Reclaiming the Mystique
While cigar sales in the U.S. cooled off considerably at the end of the Cigar Boom, Nicaragua’s own cigar industry began to take off, strengthened by the emergence of companies such as Drew Estate, My Father Cigars, Tabacalera Perdomo and Oliva Cigars, as well as the continued growth of established companies such as Padron and Joya de Nicaragua. Cigars from Nicaragua often became the answer to a consumer’s quest for the newest and greatest cigar in a retailer’s humidor, and Joya de Nicaragua was a leader in the evolution of Nicaraguan cigars.
In 2001, the company released Joya de Nicaragua Antaño 1970, an effort to replicate the strength and character of the legendary 1970s Joya de Nicaragua cigar. Using only Nicaraguan tobacco in its blend, the cigar was an instant hit. Joya de Nicaragua Antaño 1970 was also one of the boldest cigars produced at the time, and it remains one of the company’s best-sellers. Eight years later, Joya de Nicaragua released an even stronger Nicaraguan puro, Antaño Dark Corojo. Last year, the company launched Antaño 1970 Gran Reserva. Also a Nicaraguan puro, the Gran Reserva isn’t quite as strong as the Antaño 1970 and Antaño Dark Corojo, thanks to the five-year-aged filler tobaccos used in the blend.
“Our Antaño lines are a legacy brand that grows every year, which is remarkable considering that the first cigar in the line was launched 17 years ago,” Martinez-Cuenca comments. “We are very proud that those cigars are still such strong sellers in the market after so many years.”
While the Antaño series has been very popular in the U.S., Joya de Nicaragua gained a reputation as a company that only produced very strong cigars.
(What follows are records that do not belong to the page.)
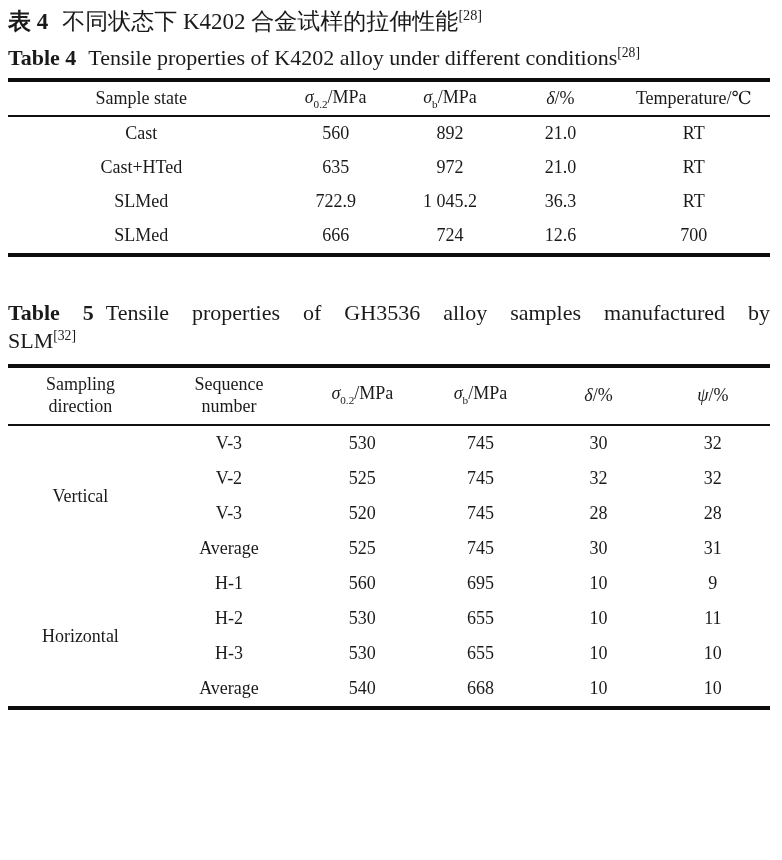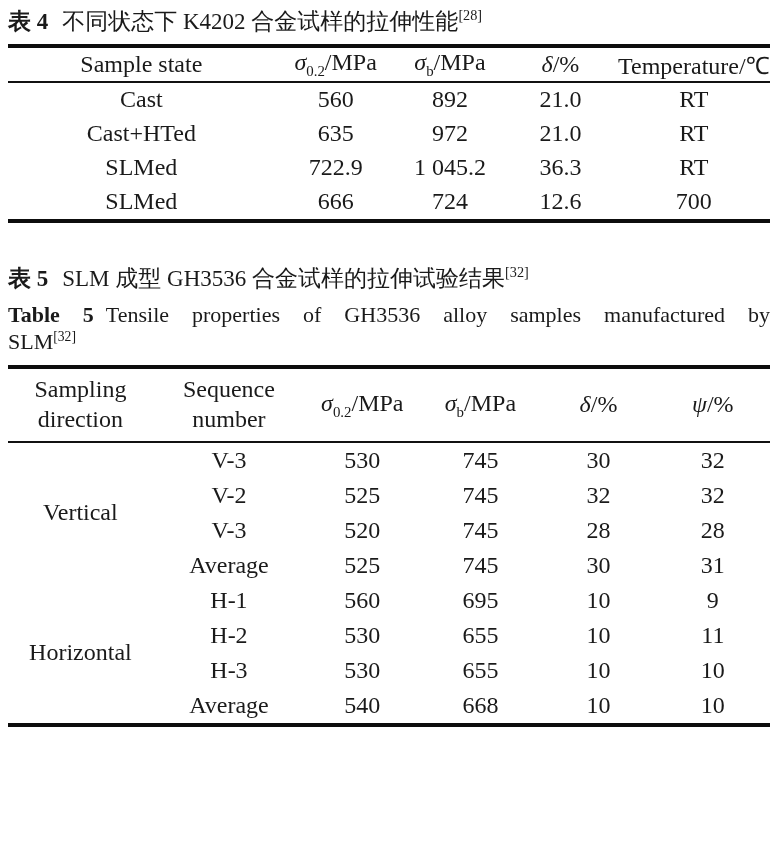--- a/index.html
+++ b/index.html
@@ -12,7 +12,7 @@
     font-family: "Liberation Serif", "DejaVu Serif", serif;
     color: #1a1a1a;
   }
-  .page { padding: 8px 12px 0 8px; font-family: Liberation Serif, serif; }
+  .page { padding: 8px 12px 0 8px; }
 
   
   .zh-line {

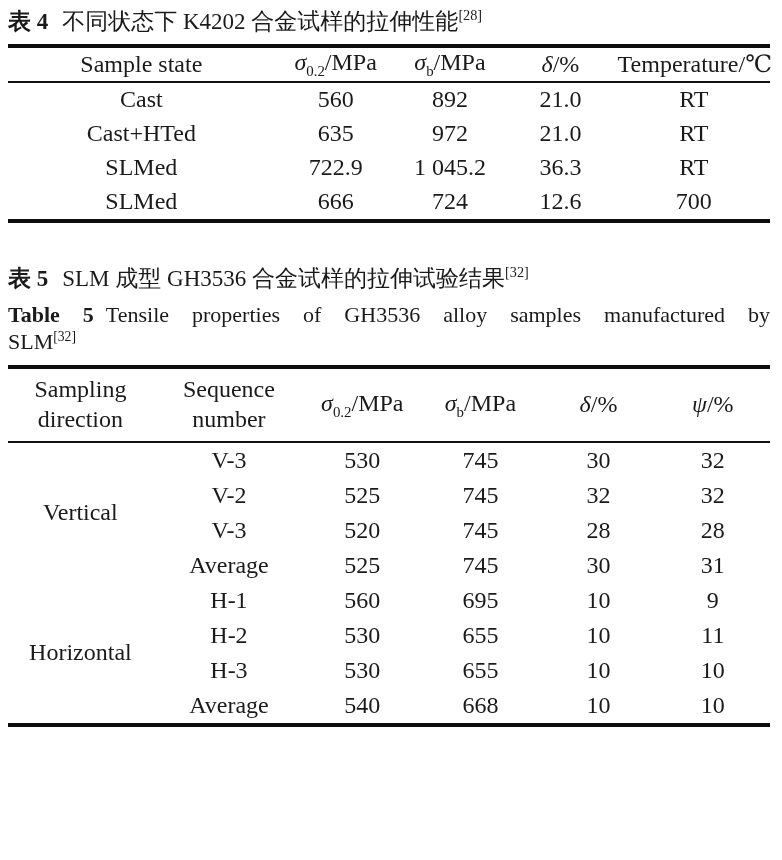--- a/index.html
+++ b/index.html
@@ -82,6 +82,9 @@
     <p class="zh-line">
       <span class="zh-label">表 4</span><span>不同状态下 K4202 合金试样的拉伸性能</span><sup class="ref">[28]</sup>
     </p>
+    <p class="en-line">
+      <span class="en-label">Table 4</span><span>Tensile properties of K4202 alloy under different conditions</span><sup class="ref">[28]</sup>
+    </p>
 
     <table class="data-table t4">
       <colgroup>

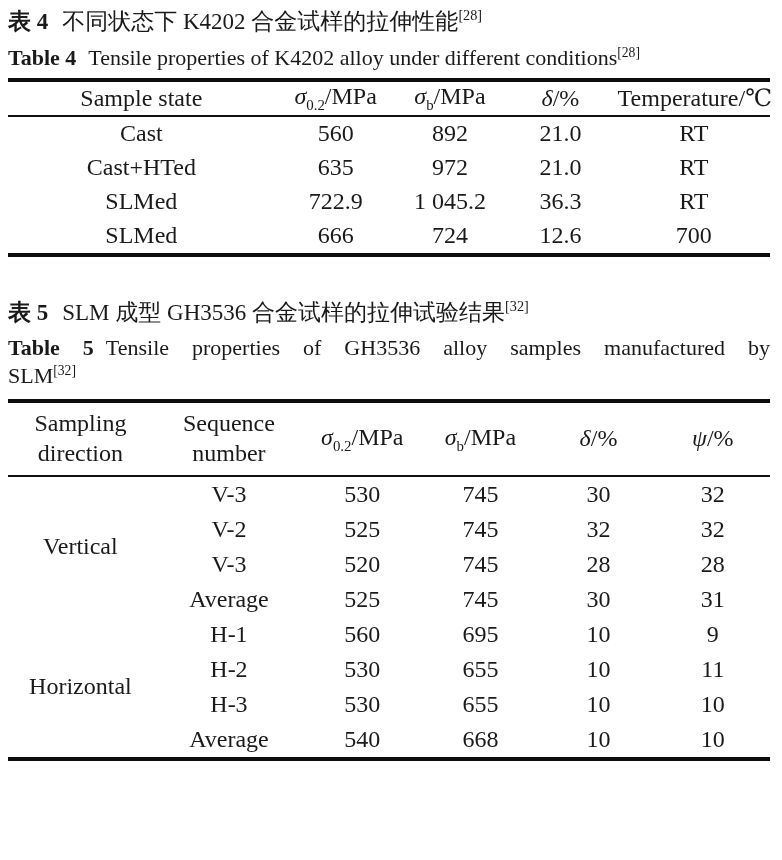--- a/index.html
+++ b/index.html
@@ -43,7 +43,7 @@
     width: 100%;
     border-collapse: collapse;
     table-layout: fixed;
-    font-size: 24px;
+    font-size: 18px;
   }
   .data-table {
     border-top: 4px solid #0d0d0d;

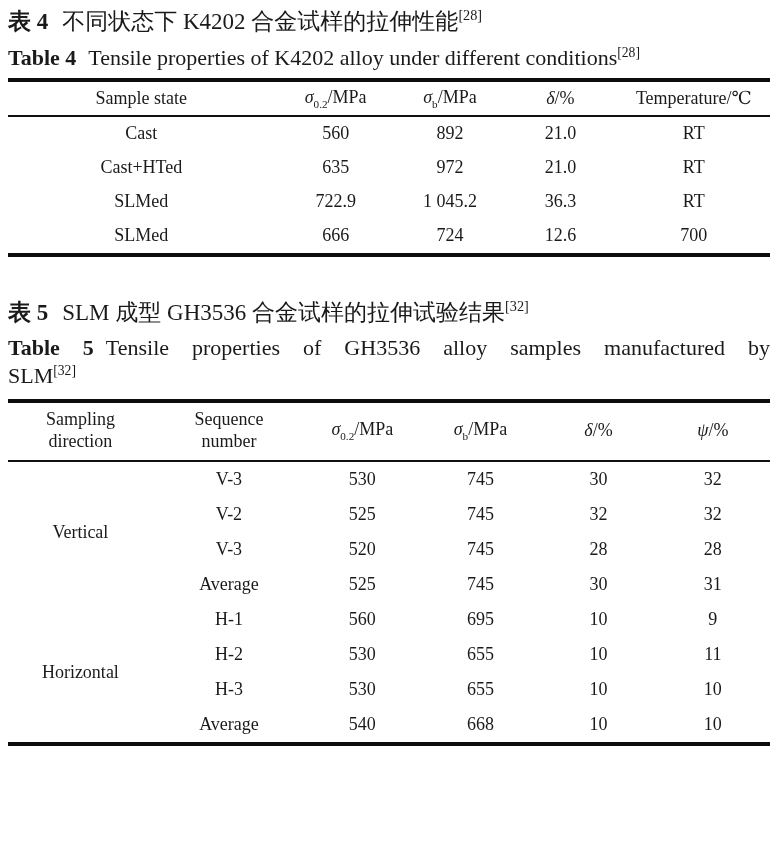--- a/index.html
+++ b/index.html
@@ -137,9 +137,6 @@
   </section>
 
   <section class="section-t5">
-    <p class="zh-line">
-      <span class="zh-label">表 5</span><span>SLM 成型 GH3536 合金试样的拉伸试验结果</span><sup class="ref">[32]</sup>
-    </p>
     <p class="en-line justify-line">
       <span class="en-label">Table 5</span><span>Tensile properties of GH3536 alloy samples manufactured by</span>
     </p>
Occasional or new cigar smokers generally avoided the brand. As Martinez-Cuenca gave more control of daily operations to his son, Juan, and other young men and women, the company sought ways to modernize and to attract cigar enthusiasts who might not want a strong cigar all the time.
The solution was the creation of the Joya brand, beginning in 2014 with the release of Joya Red, a medium-bodied cigar with bright-red packaging. Two years later, the company released Joya Black. Slightly stronger than Joya Red, Joya Black became the first cigar made at Joya de Nicaragua to feature a San Andres Mexican maduro wrapper. Joya de Nicaragua also moved an earlier release, the Cabinetta Series, to the Joya line. The Cabinetta Series uses a milder blend Joya de Nicaragua created for its Classico line, but it features two wrappers: an Ecuadorean Connecticut leaf and a Nicaraguan Habano criollo leaf at the tip to strengthen the smoking experience.